The science, technique and criminal procedural fallacy

I am already bored to repeat that the geometric acceleration of the natural sciences has no correlation with the slowness of the cultural sciences. Comparatively and metaphorically, it could be said that, if it were a race, the normative sciences would turn out to be heavy turtles compared to the natural sciences and the technique derived from them, formula race cars or jet planes. Consequently, norms do not seem to be able to reach the development of technique and, therefore, the methods to avoid norms and principles coined for centuries - apart from those destined to solve specific problems of the advancement of science and technique in the so-called risk society - they seem to have won the game.Sebastián SOLER was right when he warned about new ways of damaging legal principles of the Rule of Law, mocking them, and criticized the Universal Declaration of Human Rights -or, specifically, one of the champions of that declaration, Jaques MARITAIN- for not having reformulated those principles, by the hand of the nullum crime principle and the requirement, derived from it, of the today called mandate of certainty or determination (Tipizität in the language of Beling).

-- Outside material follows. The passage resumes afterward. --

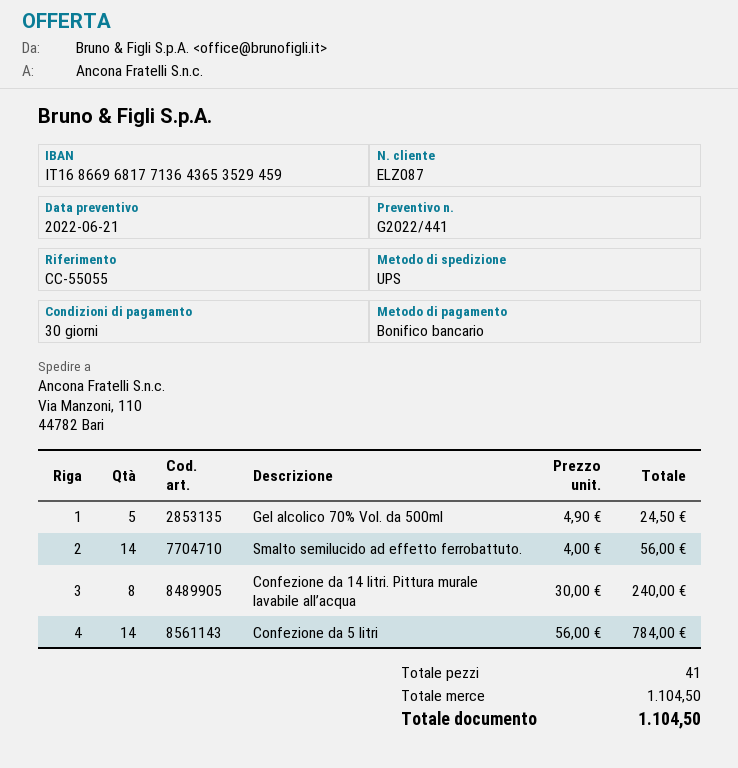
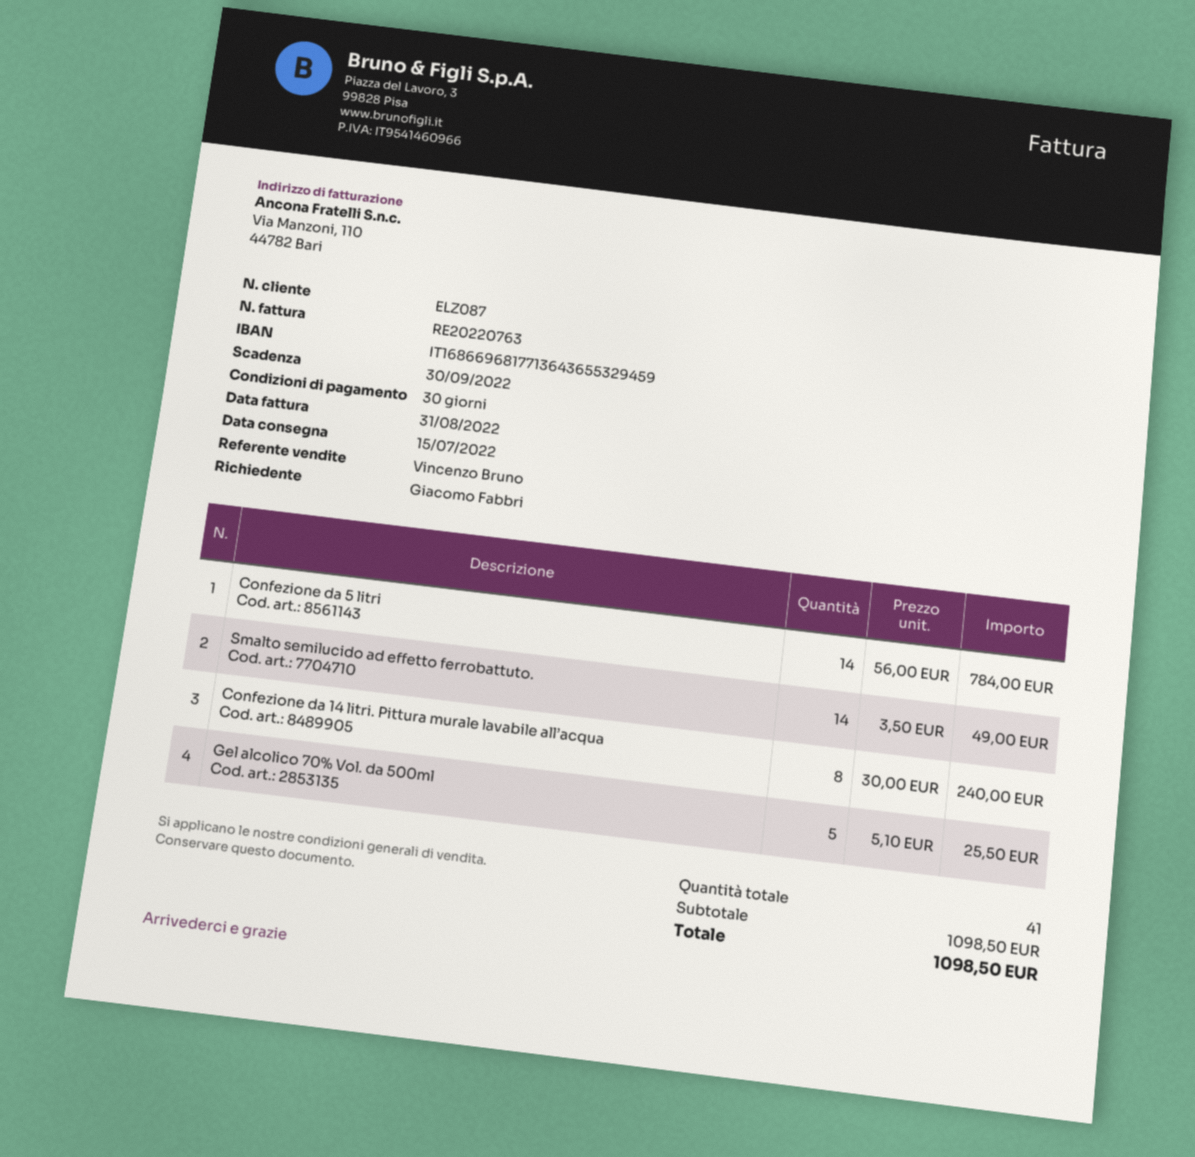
bank account: IT1686696817713643653529459 -> IT1686696817713643655329459
Gel alcolico 70% Vol. da 500ml: 5 x 4.90 = 24.50 -> 5 x 5.10 = 25.50
Smalto semilucido ad effetto ferrobattuto.: 14 x 4.00 = 56.00 -> 14 x 3.50 = 49.00
subtotal: 1104.50 -> 1098.50
total: 1104.50 -> 1098.50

Precisely, the so-called postmodernity, with the scientific-technical speed that it implies, the breakdown of territorial ties, the consequent decline of the gregarious association designated as a nation state, and the possibility, according to her, of the global village, has concluded with his realities for sculpting those principles in bronze,so that nobody bothers to demonstrate against them directly, but also, hypocritically, they manage to turn them into a dead letter.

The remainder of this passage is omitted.